Remember….. addicts are good at this kind of stuff…

Anyway–At that time, I still had my job.  And my world had not yet started to unravel.

So as I sat there, I listened to nurse’s talk calmly about not having jobs like they broke a fingernail, or how they were sitting back–waiting on God’s timing. I remember thinking the other nurses just “needed a plan” like me.

All the way around the room, those other drug addicts we  shared where we were in our life. Some of the nurses had been there one, two and five years down the road from their initial meeting, so they spoke of how they found jobs they now loved, and some even changed careers. Others downsized their way of life and others found peace with God.

Then my turn came and I pulled out my “list” (I believe I heard a snicker around the room as if they had seen this scenario before) and I began discussing what all I had done. First, I attended meetings, saw my doctor, told my boss and all is well. The room became very quiet. I heard the word “Newbie” come from somewhere.  At last, my advocate (she too is a recovering nurse that liaisons to the nursing board for us) spoke up and said, “First, you will have to quit your job. The nursing board will not allow you to work around narcotics in your job.”

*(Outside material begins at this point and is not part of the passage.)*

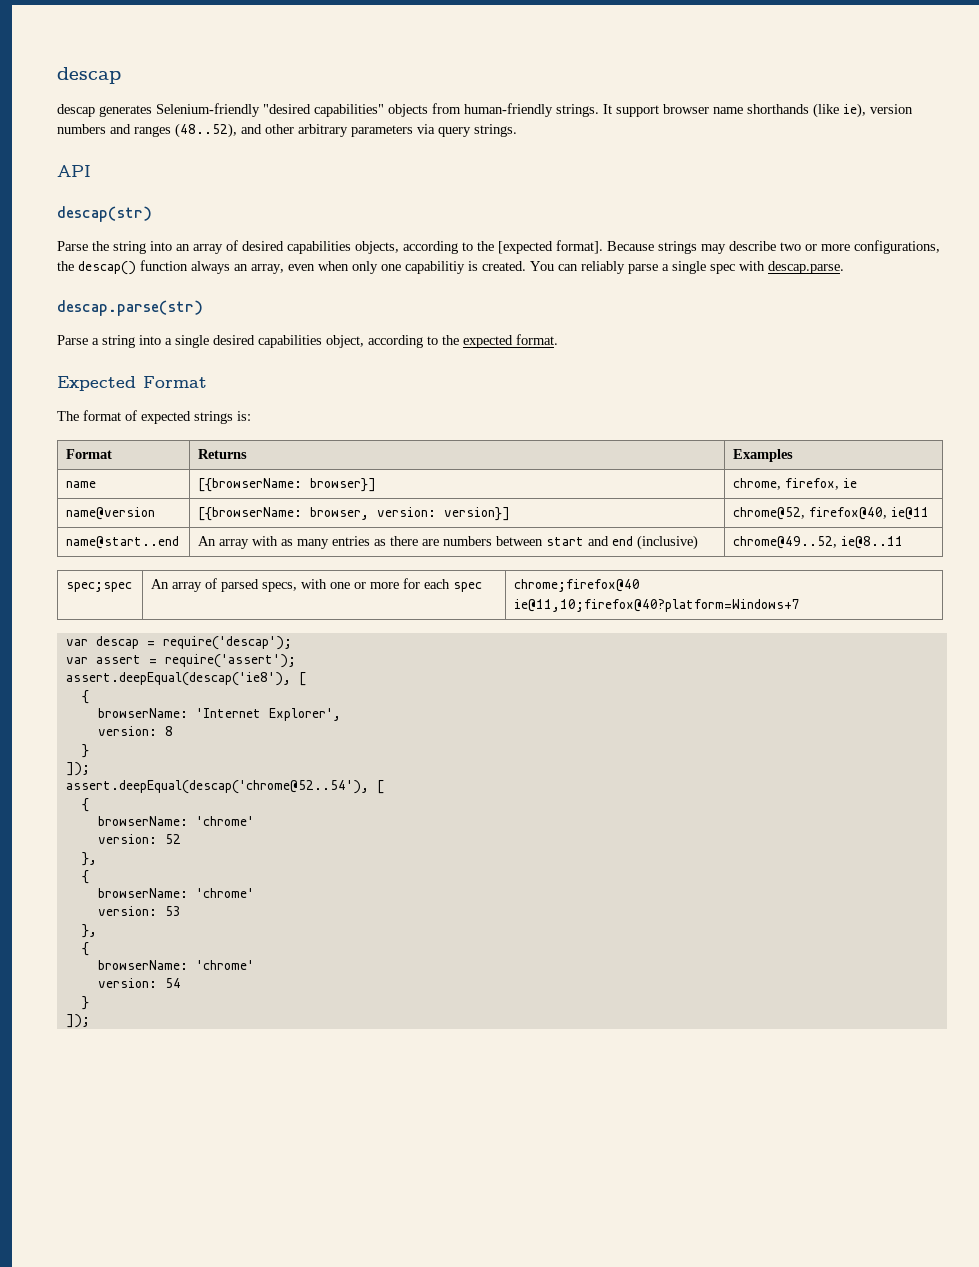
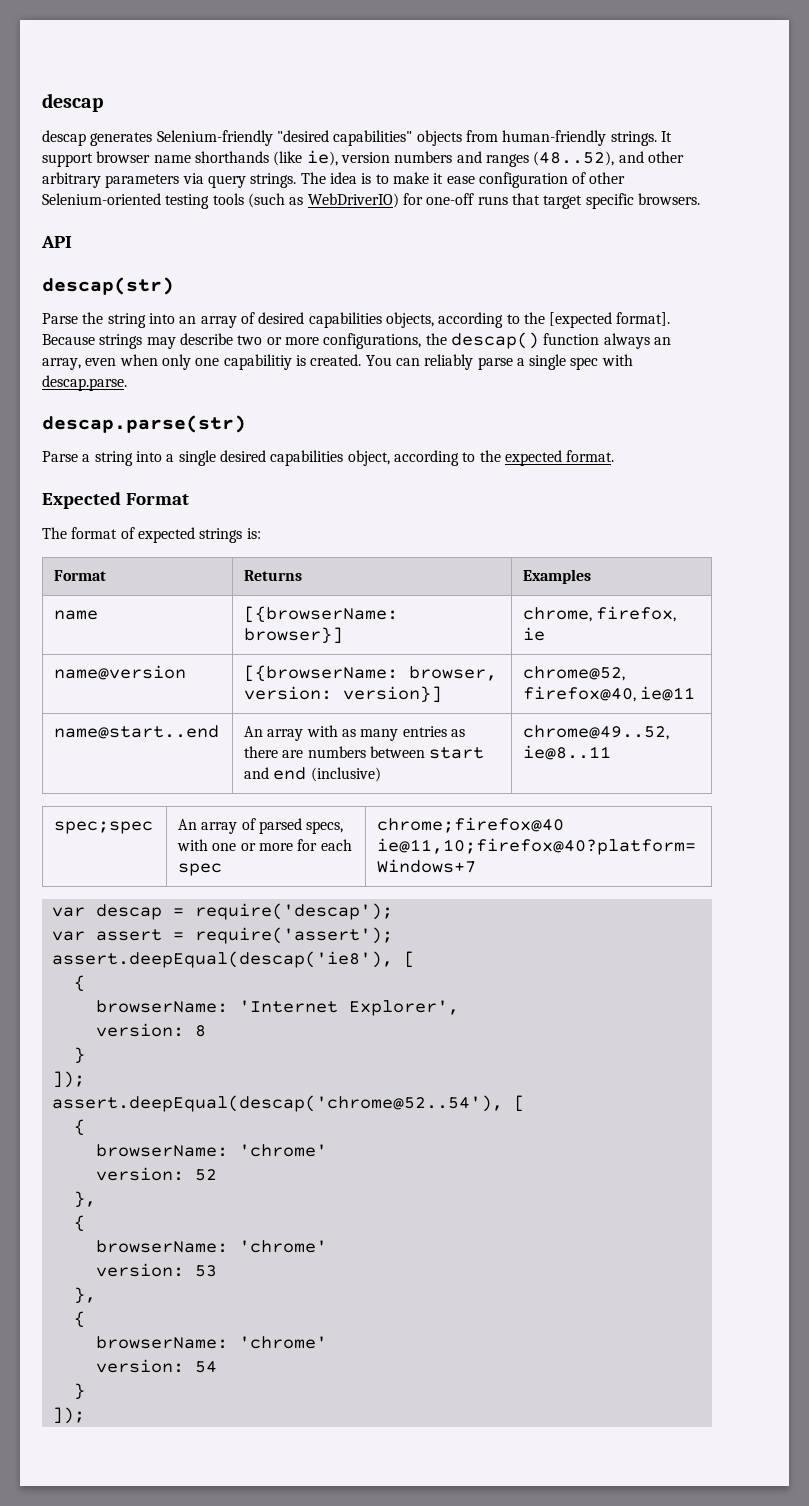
(517, 130) none -> [300,172,626,188] [42,193,700,209] The idea is to make it ease configuration of other Selenium-oriented testing tools (such as WebDriverIO) for one-off runs that target specific browsers.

My world started spinning. And I remember thinking this will not happen. I am not quitting. This job was all I knew. I had done this work for so long that I didn’t know what else I was going to do. I could feel myself start to hyperventilate. The other nurses that had previously snickered now saw my pain. They knew what it was like to be new and have your world suddenly turn upside down. This group had once been new to the journey not so long ago.  In their compassion, they started to console me as best they could but the tears broke loose no matter how hard I tried to conceal them. Little by little, my to-do list chiseled away to nothing.

Why was I being punished? Was I singled out to suffer this thorn in the flesh like Paul? (2 Corinthians 12:7) Why this one? Can I choose another one God? I remember saying those very words to God.

Oh yes, I do understand the consequences of my behavior and that isn’t what I am asking. Why this struggle?

The truth is in the beginning, I wanted my life back before the drugs. But now, I don’t ever want to go to the life I had before or during my time with drugs. For God has something much bigger in my life.

I have to learn to live life on life’s terms.

Just as with any journey, it requires a certain degree of travel on bumpy and treacherous roads.

I just have to learn which path to follow.